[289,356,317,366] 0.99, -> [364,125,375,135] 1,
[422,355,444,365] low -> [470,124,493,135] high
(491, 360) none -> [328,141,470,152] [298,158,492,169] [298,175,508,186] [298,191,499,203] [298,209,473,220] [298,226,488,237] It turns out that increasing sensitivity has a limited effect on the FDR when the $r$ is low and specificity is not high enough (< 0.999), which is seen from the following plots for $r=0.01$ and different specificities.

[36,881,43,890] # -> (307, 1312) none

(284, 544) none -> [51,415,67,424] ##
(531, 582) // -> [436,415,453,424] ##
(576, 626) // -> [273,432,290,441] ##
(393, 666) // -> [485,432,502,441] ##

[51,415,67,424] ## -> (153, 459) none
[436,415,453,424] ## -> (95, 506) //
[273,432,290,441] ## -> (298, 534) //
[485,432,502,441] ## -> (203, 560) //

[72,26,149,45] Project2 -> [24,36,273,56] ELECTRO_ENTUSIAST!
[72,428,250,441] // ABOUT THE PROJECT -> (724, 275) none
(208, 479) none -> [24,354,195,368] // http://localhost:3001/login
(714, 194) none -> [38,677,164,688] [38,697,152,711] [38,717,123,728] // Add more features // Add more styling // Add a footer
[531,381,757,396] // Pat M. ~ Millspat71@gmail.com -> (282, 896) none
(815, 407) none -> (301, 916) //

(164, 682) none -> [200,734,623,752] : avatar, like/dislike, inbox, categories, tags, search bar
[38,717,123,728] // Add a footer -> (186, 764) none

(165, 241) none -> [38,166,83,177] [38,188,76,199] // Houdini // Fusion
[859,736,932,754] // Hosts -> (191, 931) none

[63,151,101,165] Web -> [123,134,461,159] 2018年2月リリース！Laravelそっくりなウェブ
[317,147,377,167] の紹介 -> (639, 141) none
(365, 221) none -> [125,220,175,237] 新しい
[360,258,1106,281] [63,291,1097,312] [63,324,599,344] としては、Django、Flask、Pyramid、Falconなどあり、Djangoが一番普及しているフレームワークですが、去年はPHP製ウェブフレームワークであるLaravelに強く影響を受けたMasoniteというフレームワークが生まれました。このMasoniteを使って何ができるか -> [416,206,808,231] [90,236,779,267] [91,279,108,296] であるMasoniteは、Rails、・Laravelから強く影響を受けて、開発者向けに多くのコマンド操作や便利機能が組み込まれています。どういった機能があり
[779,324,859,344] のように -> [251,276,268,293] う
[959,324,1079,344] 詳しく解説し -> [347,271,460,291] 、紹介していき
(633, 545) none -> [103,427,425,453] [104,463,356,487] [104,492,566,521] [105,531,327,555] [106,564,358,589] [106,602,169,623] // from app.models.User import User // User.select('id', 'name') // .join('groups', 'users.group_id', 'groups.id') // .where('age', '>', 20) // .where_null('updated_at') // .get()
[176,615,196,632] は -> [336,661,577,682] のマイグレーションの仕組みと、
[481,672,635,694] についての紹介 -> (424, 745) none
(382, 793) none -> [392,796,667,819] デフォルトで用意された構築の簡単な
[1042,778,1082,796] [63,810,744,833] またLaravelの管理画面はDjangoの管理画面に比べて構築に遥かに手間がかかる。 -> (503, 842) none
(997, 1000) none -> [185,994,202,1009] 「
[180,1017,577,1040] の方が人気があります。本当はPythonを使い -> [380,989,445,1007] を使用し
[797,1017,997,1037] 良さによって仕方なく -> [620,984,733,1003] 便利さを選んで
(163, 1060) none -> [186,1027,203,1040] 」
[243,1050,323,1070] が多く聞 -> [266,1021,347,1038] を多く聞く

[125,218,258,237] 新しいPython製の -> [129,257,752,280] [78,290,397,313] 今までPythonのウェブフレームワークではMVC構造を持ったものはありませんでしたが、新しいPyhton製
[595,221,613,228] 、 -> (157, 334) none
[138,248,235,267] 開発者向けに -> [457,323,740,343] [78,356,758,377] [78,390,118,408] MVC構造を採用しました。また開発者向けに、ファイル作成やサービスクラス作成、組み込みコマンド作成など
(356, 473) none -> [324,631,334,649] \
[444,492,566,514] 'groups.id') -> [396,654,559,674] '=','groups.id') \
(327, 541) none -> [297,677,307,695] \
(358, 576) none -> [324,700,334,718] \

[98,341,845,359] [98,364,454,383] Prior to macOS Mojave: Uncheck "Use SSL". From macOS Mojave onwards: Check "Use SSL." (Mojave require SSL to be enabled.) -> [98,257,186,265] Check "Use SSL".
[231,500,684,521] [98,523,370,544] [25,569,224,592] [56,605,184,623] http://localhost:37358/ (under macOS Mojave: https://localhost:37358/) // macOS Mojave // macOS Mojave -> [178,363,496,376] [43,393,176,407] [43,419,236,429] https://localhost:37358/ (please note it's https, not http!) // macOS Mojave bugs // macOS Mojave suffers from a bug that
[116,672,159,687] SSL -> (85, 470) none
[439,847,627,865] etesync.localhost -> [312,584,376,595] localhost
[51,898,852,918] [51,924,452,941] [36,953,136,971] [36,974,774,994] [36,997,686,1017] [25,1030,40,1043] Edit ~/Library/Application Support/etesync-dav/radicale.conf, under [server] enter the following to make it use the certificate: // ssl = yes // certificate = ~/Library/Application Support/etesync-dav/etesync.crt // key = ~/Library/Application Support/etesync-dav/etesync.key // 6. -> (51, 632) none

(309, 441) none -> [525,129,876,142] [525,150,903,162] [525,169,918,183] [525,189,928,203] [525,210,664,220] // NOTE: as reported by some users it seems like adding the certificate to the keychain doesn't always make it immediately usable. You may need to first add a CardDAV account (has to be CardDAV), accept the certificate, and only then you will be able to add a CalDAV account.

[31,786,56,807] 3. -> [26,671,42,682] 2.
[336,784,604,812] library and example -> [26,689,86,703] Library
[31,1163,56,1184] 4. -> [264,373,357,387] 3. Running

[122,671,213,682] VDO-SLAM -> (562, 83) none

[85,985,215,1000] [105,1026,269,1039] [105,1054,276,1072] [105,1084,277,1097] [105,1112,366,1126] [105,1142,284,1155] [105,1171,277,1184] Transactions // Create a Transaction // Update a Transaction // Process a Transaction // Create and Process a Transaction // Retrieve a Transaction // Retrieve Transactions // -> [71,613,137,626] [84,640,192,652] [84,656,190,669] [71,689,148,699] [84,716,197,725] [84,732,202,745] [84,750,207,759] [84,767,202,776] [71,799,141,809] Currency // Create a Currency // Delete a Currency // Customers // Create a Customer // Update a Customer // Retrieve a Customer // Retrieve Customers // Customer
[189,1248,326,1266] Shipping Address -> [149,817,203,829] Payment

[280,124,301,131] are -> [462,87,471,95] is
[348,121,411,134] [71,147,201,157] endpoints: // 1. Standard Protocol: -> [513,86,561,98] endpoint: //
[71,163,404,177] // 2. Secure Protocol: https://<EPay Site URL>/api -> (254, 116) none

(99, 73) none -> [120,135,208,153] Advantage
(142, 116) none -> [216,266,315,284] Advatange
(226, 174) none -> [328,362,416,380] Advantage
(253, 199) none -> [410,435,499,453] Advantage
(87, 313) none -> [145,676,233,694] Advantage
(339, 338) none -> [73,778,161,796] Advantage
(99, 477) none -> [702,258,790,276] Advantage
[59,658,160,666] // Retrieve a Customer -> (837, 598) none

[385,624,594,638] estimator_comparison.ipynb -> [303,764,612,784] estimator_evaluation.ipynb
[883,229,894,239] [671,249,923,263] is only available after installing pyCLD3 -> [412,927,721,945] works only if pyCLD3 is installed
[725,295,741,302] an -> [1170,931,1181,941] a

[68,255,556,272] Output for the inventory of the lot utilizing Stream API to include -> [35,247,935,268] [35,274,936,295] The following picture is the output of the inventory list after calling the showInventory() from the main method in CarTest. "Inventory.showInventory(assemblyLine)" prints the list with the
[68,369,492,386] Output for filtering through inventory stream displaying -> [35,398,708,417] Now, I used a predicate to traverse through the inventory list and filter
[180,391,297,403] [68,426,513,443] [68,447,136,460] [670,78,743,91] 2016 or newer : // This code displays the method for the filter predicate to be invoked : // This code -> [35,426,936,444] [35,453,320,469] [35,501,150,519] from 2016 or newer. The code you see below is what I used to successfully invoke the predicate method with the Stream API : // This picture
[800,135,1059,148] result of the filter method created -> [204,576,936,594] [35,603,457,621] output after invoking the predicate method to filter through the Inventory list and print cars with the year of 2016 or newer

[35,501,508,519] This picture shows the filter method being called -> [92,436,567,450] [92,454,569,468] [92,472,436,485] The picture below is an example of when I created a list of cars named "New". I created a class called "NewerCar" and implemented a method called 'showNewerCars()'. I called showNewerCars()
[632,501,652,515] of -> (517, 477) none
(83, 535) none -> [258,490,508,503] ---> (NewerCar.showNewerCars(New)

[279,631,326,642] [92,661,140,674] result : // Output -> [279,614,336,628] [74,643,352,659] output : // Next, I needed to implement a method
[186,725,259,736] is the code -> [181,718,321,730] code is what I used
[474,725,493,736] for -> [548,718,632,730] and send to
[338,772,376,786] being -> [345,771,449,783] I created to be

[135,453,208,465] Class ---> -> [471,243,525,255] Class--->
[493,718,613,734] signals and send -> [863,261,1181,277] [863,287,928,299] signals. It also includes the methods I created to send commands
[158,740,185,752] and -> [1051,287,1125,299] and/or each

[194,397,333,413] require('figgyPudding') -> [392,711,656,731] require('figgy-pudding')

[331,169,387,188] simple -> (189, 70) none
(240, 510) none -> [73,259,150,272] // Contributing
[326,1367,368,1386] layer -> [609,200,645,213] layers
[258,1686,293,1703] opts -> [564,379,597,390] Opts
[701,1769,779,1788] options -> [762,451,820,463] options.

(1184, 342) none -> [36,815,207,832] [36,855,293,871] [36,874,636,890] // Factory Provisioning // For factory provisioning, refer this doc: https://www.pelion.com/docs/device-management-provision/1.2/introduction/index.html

──────────

The expected answer is a copy of every line in the entries that holds the word "after".

* **OUTPUT OF THE EXERCISE**:
[883,229,894,239] [671,249,923,263] is only available after installing pyCLD3 -> [412,927,721,945] works only if pyCLD3 is installed
[68,255,556,272] Output for the inventory of the lot utilizing Stream API to include -> [35,247,935,268] [35,274,936,295] The following picture is the output of the inventory list after calling the showInventory() from the main method in CarTest. "Inventory.showInventory(assemblyLine)" prints the list with the
[800,135,1059,148] result of the filter method created -> [204,576,936,594] [35,603,457,621] output after invoking the predicate method to filter through the Inventory list and print cars with the year of 2016 or newer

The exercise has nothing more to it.